Getting the Team Together

Before I could make a game I needed a team.  It started when I stumbled across Kendrick posting that he was participating this year through his school, APU (Azusa Pacific University).  So I reached out to him.  I wanted to see if I could join that site and if he wanted to work together.  Kendrick was a music major going for a master's in music composition, and he was also an officer of the VGDC (Video Game Design Club), just like me.  We had even worked together on a former game jam.  So even though we weren’t close, we knew each other.  He let me join the APU site and agreed to work together.  

Now that I was committed I started blasting out messages, reaching out to old contacts trying to get a few more people together.  Yasmine was the next to join.  She’s an amazing artist who is trying to go into 3D modeling and animation.  The two of us had tried to work on a game last fall semester, but sadly, that game fell through.  Still, we were on good terms and I was happy I got a chance to work with her again.  That was one artist on the team.

Next up was someone who I hadn’t worked with before.  AJ.  A voice actor who somehow found the VGDC discord server and just joined recently.  I reached out on a whim just to see what he was like.  We hit it off.  Turns out he had done professional VO work, on commercials to be precise.  He was now back in school to go through the theater program, but he wanted to get into voice acting for games.  I invited him to my global game jam team.  I didn’t have a plan for a voice actor at the time, but he seemed friendly and I was certain we could find something.  Rounding out the team was two more people.  Eric, a level designer that Kendrick brought on, and Jules, an artist I had worked with before.  One composer (Kendrick), two artists (Yasmin, and Jules), one voice actor (AJ), one level designer (Eric), and one programmer (Me).
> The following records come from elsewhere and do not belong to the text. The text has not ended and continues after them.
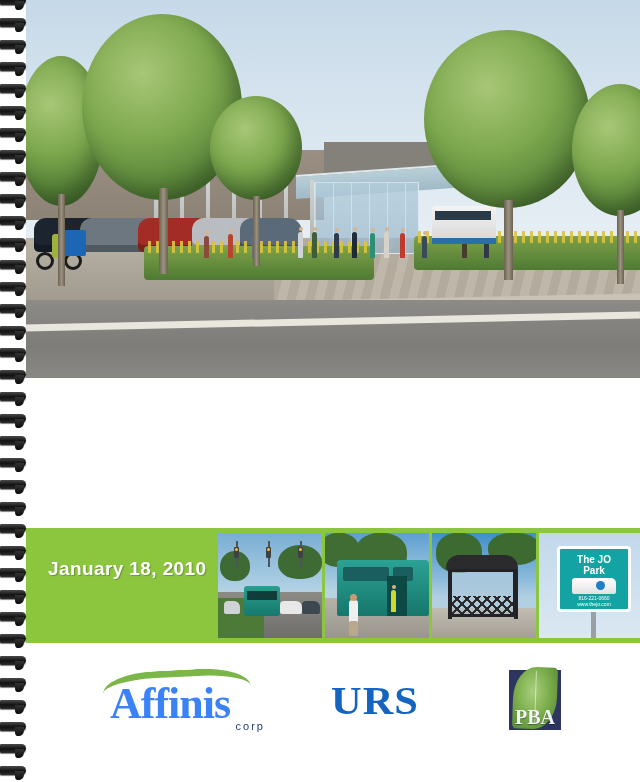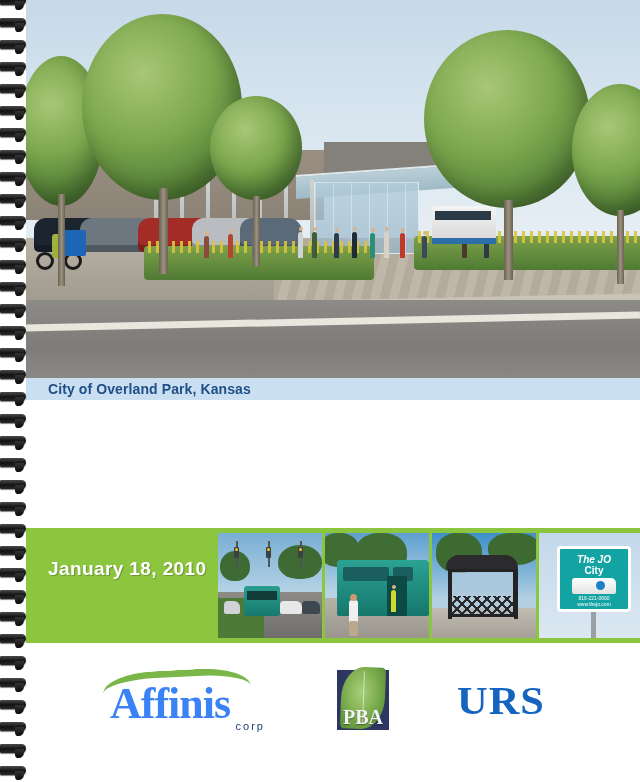--- a/index.html
+++ b/index.html
@@ -381,9 +381,6 @@
     <div class="stripe"></div>
   </div>
 
-  <div class="band-sub">
-    <div class="txt">City of Overland Park, Kansas</div>
-  </div>
 
 
   <div class="band-green">

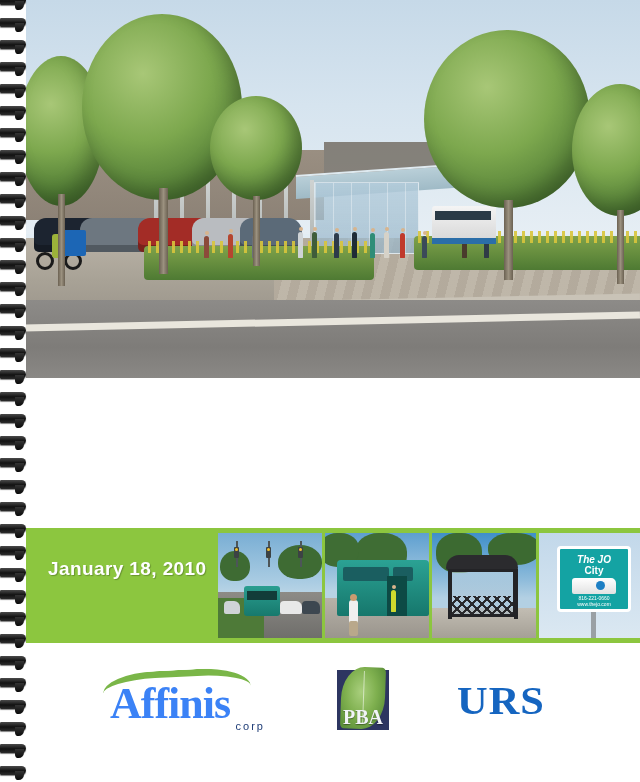--- a/index.html
+++ b/index.html
@@ -199,7 +199,7 @@
     background:#14a3a3; border:3px solid #ffffff; border-radius:4px;
     text-align:center; color:#ffffff;
   }
-  .sign .s1{ font-size:10px; font-weight:bold; line-height:11px; margin-top:5px;font-style:italic; }
+  .sign .s1{ font-size:10px; font-weight:bold; line-height:11px; margin-top:5px; }
   .sign .s2{ font-size:10px; font-weight:bold; line-height:11px; }
   .sign .busimg{
     width:44px;height:16px;margin:2px auto 1px;

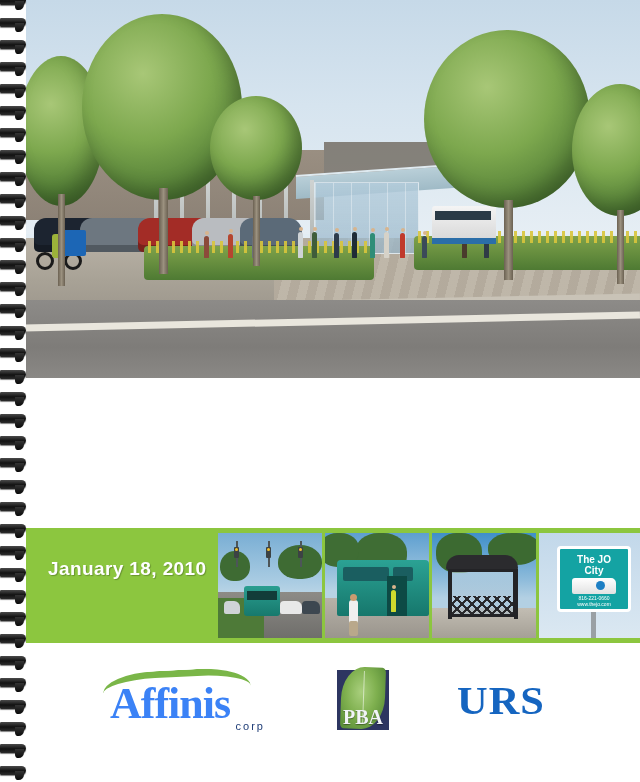--- a/index.html
+++ b/index.html
@@ -435,7 +435,7 @@
         <span class="p4-sky"></span>
         <div class="sign">
           <div class="s1">The JO</div>
-          <div class="s2">City</div>
+          <div class="s2">Park</div>
           <div class="busimg"></div>
           <div class="s3">816-221-0660</div>
           <div class="s4">www.thejo.com</div>

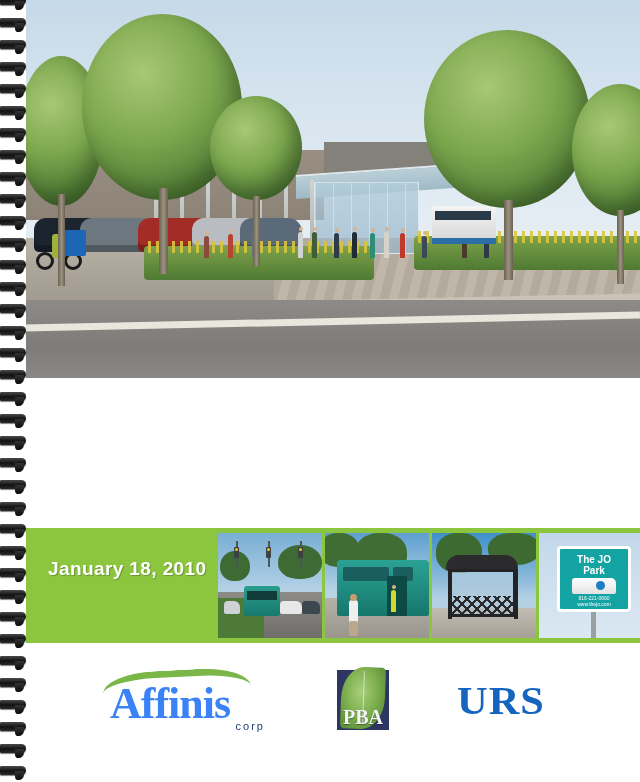--- a/index.html
+++ b/index.html
@@ -454,14 +454,14 @@
       <span class="corp">corp</span>
     </div>
 
+    <div class="logo urs">
+      <span class="word">URS</span>
+    </div>
+
     <div class="logo pba">
       <span class="sq"></span>
       <span class="leaf"></span>
       <span class="word">PBA</span>
-    </div>
-
-    <div class="logo urs">
-      <span class="word">URS</span>
     </div>
 
   </div>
As these teammates were joining, I was setting up a few things we would need.  A discord server, a google drive, a design doc, a unity project, a GitHub, and getting each teammate set up.  Setting all this up took a lot more effort than I was expecting.  I can now see why project managers can be full-time jobs at studios.  At least the good ones.  I wasn’t going into this game jam trying to be any kind of team lead or project manager.  That kinda just happened.  I hardly even feel qualified for that role.  But no one else was doing it or stopping me, so I just kept going.  

Building the Game 

Before most of the team had been formed, when it was just me and Kendrick, we already knew the theme.  Traditionally the Global Game Jam is done in person.  But this year it was completely online.  So rather than run 48 hours, it was loosely running for a whole week.  The theme was ‘Duality’.  Kendrick and I met up to brainstorm a game idea.  We initially went through the usual things you associate with ‘Duality’: light and dark, black and white, yin and yang, death and life.  Soon though we twisted to word and focused on the ‘Dual-’ part.  It sounds a lot like Duel. Like Dueling.  This led us down a rabbit hole of Dueling games.   We were hooked on this idea.  Kendrick referenced this old game he had on his phone called Micro Battles; in it two players played one device and dueled each other as Vikings.  I brought up games like Footies, or Dive Kick, both simple dueling games between two players.  We decided to make something similar.

Thus the idea for Duelity was born.  

It would be a western dueling game between two players on one device.  Each player would have the following actions: Shoot: They would shoot a projectile at the opponent; Dodge: They would try to dodge the opponent's projectile; Bluff: They would act like shooting a projectile, but wouldn’t.  The idea was rock-paper-scissors like mind games.  Shooting would win, but your opponent could just dodge.  But if you bluffed and they dodged, you could easily shoot them.  The game would be five rounds of this quick game.  This was the plan Kendrick and I landed on.  We liked it and felt it was achievable with just two people.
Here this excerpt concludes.